When she discovered the report, Winner had only been working for NSA contractor, Pluribus International Corporation of Augusta, GA, for a few months. The document showed that the NSA believed that members of Russian intelligence agency GRU attempted to compromise “multiple US state or local electoral boards.”

The operation involved sending emails pretending to be from VR Systems — a Florida-based voting equipment manufacturer with contracts in multiple states — to email addresses associated with local election offices including Florida and North Carolina. Some of the emails contained Word documents with malicious phishing code in them. It is unclear if anyone opened the emails or the documents.

In an interview with the FBI, Winner appears to suggest that she felt the findings of the document needed to be part of the public discussion of whether members of the Russian government interfered in the election, according to a redacted transcription of the interview published by Politico.

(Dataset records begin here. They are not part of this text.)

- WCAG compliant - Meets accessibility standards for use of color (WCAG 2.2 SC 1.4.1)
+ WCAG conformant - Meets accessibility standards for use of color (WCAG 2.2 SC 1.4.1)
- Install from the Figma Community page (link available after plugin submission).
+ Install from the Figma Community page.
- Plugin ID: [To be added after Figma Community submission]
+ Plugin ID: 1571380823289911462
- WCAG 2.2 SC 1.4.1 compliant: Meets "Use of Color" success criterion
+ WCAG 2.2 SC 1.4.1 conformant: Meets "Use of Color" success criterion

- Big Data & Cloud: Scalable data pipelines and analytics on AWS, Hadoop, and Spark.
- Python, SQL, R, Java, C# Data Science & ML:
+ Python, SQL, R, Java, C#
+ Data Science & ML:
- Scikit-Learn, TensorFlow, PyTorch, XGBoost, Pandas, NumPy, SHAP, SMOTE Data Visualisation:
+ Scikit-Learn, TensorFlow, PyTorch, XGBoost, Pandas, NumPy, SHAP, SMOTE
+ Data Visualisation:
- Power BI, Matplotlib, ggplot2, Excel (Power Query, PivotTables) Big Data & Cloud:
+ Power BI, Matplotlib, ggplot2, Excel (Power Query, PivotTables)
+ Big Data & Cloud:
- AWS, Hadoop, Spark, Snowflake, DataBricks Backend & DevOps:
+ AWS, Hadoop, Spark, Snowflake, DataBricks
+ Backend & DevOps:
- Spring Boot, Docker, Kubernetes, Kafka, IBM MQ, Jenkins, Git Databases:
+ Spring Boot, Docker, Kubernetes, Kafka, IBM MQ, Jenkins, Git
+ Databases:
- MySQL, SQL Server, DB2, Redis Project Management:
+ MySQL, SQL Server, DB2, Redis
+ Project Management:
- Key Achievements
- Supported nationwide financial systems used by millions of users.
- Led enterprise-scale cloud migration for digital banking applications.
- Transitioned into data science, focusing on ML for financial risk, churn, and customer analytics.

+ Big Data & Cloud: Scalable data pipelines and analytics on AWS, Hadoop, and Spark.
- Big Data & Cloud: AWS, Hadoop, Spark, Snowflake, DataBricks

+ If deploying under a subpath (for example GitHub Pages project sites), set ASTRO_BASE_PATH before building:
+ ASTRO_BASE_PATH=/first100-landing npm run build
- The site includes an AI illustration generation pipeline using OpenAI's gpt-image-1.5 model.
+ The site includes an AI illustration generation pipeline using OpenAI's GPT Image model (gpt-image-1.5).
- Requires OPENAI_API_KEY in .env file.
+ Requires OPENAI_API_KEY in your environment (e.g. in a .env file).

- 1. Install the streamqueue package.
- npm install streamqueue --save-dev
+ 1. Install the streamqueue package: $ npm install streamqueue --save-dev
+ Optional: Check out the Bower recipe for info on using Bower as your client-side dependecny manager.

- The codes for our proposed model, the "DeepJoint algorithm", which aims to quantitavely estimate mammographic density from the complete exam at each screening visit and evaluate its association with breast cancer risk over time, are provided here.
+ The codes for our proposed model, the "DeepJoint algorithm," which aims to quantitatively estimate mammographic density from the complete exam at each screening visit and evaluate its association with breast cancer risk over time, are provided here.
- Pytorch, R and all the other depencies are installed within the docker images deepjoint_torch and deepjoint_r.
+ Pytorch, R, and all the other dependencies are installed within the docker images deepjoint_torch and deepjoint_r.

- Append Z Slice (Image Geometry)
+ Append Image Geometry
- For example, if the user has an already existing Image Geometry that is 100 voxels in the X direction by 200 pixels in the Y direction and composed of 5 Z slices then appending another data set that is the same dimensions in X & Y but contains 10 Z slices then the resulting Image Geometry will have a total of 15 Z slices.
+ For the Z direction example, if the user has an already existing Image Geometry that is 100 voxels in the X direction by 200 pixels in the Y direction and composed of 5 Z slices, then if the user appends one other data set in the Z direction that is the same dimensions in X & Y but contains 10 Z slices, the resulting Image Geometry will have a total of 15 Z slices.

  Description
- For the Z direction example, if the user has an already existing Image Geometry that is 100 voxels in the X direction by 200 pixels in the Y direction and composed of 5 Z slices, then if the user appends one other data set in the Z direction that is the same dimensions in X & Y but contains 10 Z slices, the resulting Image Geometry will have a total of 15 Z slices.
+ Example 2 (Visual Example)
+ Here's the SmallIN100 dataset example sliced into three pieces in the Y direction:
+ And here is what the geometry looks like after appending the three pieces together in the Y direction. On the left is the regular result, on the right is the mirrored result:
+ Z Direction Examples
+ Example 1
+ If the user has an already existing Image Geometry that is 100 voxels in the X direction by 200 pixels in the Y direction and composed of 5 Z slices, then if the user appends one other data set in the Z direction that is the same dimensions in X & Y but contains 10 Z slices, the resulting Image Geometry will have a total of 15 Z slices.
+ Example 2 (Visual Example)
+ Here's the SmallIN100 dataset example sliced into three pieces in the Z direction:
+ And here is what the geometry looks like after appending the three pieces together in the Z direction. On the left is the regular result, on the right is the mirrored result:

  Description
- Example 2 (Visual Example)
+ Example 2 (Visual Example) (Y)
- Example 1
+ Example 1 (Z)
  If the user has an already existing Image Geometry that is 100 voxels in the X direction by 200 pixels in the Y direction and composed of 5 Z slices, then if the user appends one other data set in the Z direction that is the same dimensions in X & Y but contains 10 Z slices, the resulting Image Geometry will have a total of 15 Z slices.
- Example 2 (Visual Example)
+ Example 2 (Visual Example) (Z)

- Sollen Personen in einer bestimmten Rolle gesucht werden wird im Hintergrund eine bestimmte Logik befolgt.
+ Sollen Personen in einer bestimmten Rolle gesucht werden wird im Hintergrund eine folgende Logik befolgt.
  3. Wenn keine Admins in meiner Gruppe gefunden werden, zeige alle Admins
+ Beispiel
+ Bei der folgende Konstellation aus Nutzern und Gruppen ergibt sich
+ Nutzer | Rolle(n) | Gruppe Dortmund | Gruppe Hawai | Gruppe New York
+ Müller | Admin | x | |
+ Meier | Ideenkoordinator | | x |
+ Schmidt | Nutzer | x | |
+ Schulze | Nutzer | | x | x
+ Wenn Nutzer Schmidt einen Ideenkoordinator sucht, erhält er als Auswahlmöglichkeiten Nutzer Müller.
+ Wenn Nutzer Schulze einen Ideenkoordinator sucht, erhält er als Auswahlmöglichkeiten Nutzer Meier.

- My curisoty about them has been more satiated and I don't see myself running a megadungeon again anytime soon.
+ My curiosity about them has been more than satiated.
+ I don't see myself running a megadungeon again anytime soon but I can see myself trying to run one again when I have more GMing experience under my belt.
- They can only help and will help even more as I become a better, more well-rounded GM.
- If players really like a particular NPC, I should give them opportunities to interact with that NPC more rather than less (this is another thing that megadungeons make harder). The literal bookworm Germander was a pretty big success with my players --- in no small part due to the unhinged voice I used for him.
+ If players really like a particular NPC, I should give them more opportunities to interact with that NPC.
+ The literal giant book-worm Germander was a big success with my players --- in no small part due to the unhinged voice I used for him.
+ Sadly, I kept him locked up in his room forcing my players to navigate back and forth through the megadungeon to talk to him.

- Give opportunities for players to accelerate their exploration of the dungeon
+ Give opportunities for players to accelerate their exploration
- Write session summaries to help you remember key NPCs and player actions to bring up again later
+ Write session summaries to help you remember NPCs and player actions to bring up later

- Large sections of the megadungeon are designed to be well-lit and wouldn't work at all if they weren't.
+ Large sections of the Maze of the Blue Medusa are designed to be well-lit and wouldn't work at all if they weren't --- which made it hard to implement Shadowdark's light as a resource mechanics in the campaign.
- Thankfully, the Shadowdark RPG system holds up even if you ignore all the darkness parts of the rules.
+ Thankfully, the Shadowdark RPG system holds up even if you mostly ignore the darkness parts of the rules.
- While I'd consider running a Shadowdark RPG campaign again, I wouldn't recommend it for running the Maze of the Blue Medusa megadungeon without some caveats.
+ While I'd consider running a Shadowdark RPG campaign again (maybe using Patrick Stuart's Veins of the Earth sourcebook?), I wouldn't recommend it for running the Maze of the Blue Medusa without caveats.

“Seeing that [information] that had been contested back and forth in the public domain for so long, trying to figure out, like, with everything else that keeps getting released and keeps getting leaked — why isn’t this getting — why isn’t this out there? Why can’t this be public?” Winner said.

“I saw the article and was like, I don’t understand why this isn’t a thing,” she added. “I guess I just didn’t care about myself at that point.”

Winner was arrested and charged with violating the Espionage Act, the same law that Chelsea Manning was charged and prosecuted under.

Whistleblower advocates have argued that the World War I-era law has been overused in the 21st century to prosecute whistleblowers and discourage others from coming forward. They say the information in the leaked material is in the public interest and that it should be public.

Trevor Timm, executive director of the Freedom of the Press Foundation said,

Reality Winner is a whistleblower who alerted the public about a critical threat to election security. It is a travesty that the Justice Department continues to prosecute sources of journalists under the Espionage Act, a statute meant for spies that doesn’t allow for a public interest defense. Winner performed a public service by alerting the public and state officials to dangerous vulnerabilities in election infrastructure, and it’s shameful the Justice Department would seek any prison time for her doing so — let alone the longest sentence for such an act in history.

Timm co-founded the “Stand with Reality” campaign; the Freedom of the Press Foundation also receives funding from the Intercept’s parent company, First Look Media.

Trump, who is usually critical of leaks to the media, tweeted about Winner Friday morning and described her actions as “‘small potatoes’ compared to what Hillary Clinton did.”

Last month, special counsel Robert Mueller announced and published the indictment of 12 Russian military officers that appears to rely on the same conclusion reached by the document Winner leaked: that Russian military intelligence officials tried to compromise US elections.